--- Dataset entries ---

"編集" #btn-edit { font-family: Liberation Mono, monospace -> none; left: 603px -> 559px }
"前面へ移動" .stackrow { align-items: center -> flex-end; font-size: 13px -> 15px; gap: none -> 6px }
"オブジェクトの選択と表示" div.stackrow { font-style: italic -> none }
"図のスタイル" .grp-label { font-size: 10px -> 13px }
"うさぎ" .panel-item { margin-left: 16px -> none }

---
--- Dataset entries ---

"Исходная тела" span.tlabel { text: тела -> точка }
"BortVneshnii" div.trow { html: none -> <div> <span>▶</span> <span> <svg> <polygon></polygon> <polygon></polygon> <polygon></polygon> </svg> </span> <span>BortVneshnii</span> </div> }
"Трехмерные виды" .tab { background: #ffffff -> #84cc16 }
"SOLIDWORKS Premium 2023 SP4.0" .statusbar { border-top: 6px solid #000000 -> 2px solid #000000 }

---

_Task item_
Copy all lines of the records that have the string "stackrow" in them.

_Answer below_
"前面へ移動" .stackrow { align-items: center -> flex-end; font-size: 13px -> 15px; gap: none -> 6px }
"オブジェクトの選択と表示" div.stackrow { font-style: italic -> none }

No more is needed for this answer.